Would it be possible to quote, exactly and in full, the lines from the one with "in buyer messages" through the end of the entries below?

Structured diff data
== Segment start ==

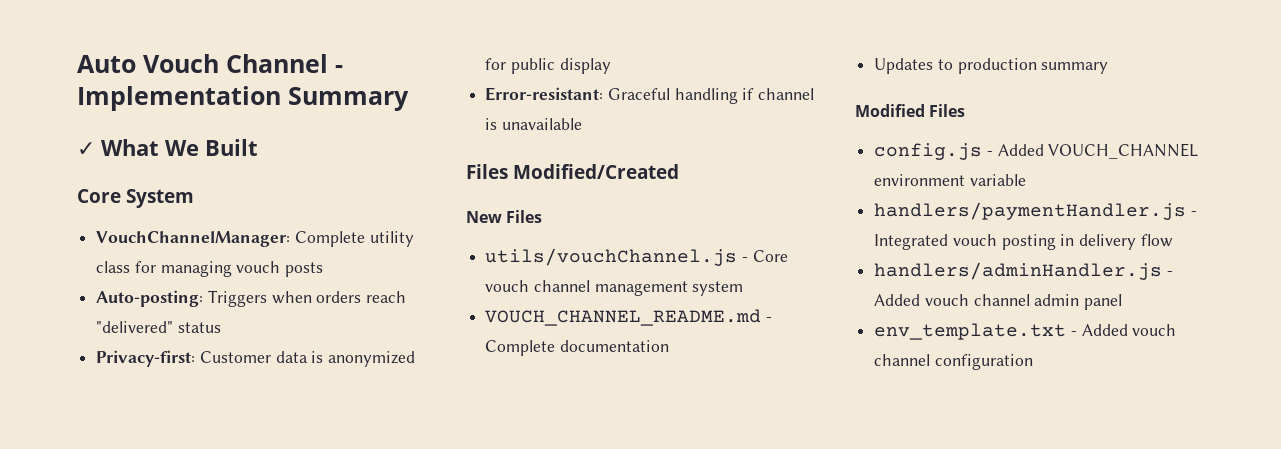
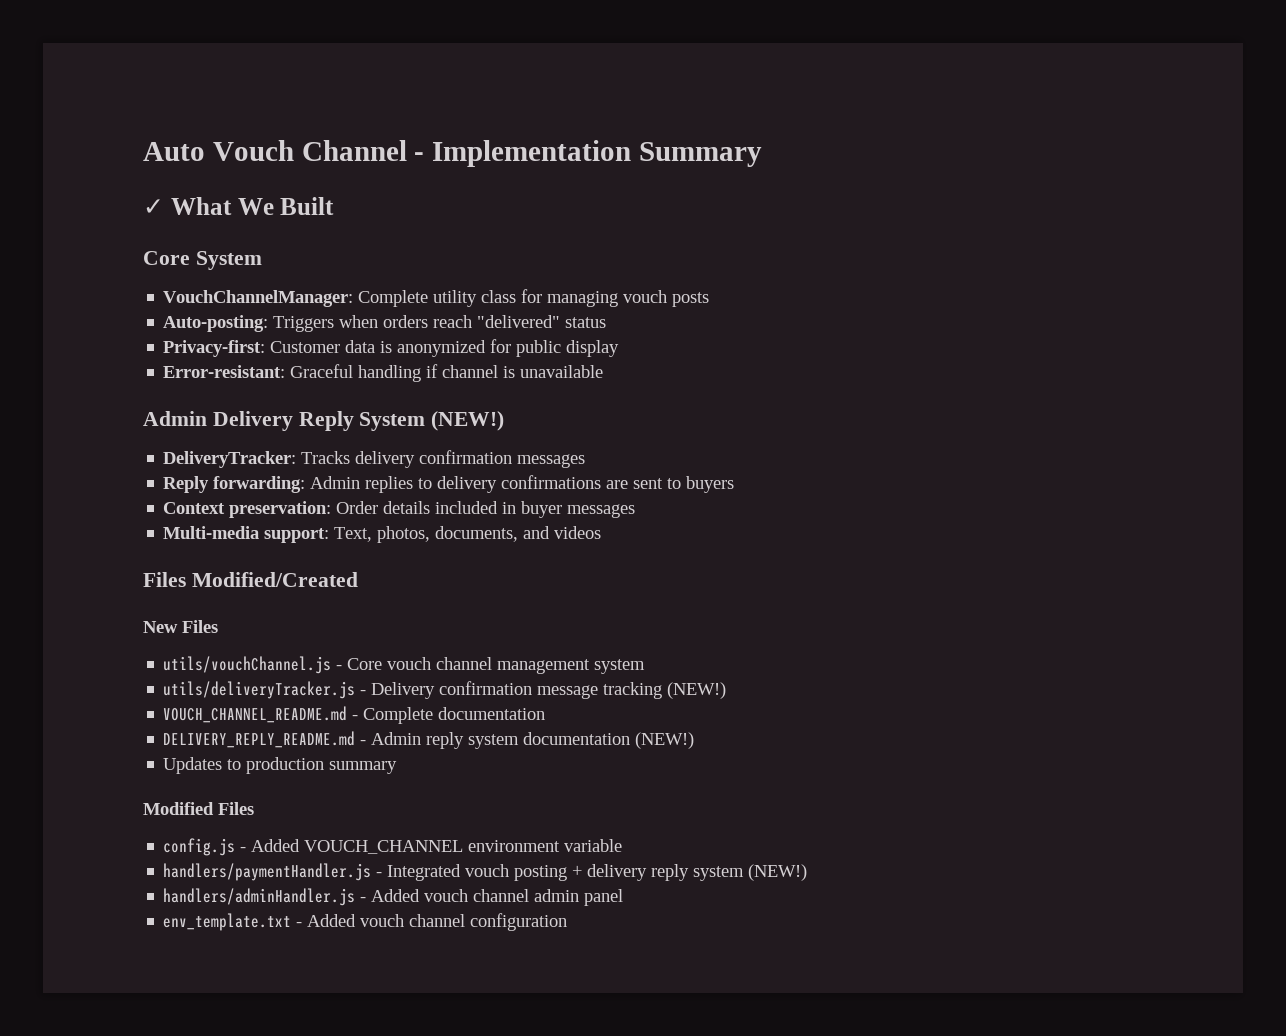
+ Admin Delivery Reply System (NEW!)
+ DeliveryTracker: Tracks delivery confirmation messages
+ Reply forwarding: Admin replies to delivery confirmations are sent to buyers
+ Context preservation: Order details included in buyer messages
+ Multi-media support: Text, photos, documents, and videos
+ utils/deliveryTracker.js - Delivery confirmation message tracking (NEW!)
  VOUCH_CHANNEL_README.md - Complete documentation
+ DELIVERY_REPLY_README.md - Admin reply system documentation (NEW!)
- handlers/paymentHandler.js - Integrated vouch posting in delivery flow
+ handlers/paymentHandler.js - Integrated vouch posting + delivery reply system (NEW!)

== Segment end ==

▶ Solution to this exercise:
+ Context preservation: Order details included in buyer messages
+ Multi-media support: Text, photos, documents, and videos
+ utils/deliveryTracker.js - Delivery confirmation message tracking (NEW!)
  VOUCH_CHANNEL_README.md - Complete documentation
+ DELIVERY_REPLY_README.md - Admin reply system documentation (NEW!)
- handlers/paymentHandler.js - Integrated vouch posting in delivery flow
+ handlers/paymentHandler.js - Integrated vouch posting + delivery reply system (NEW!)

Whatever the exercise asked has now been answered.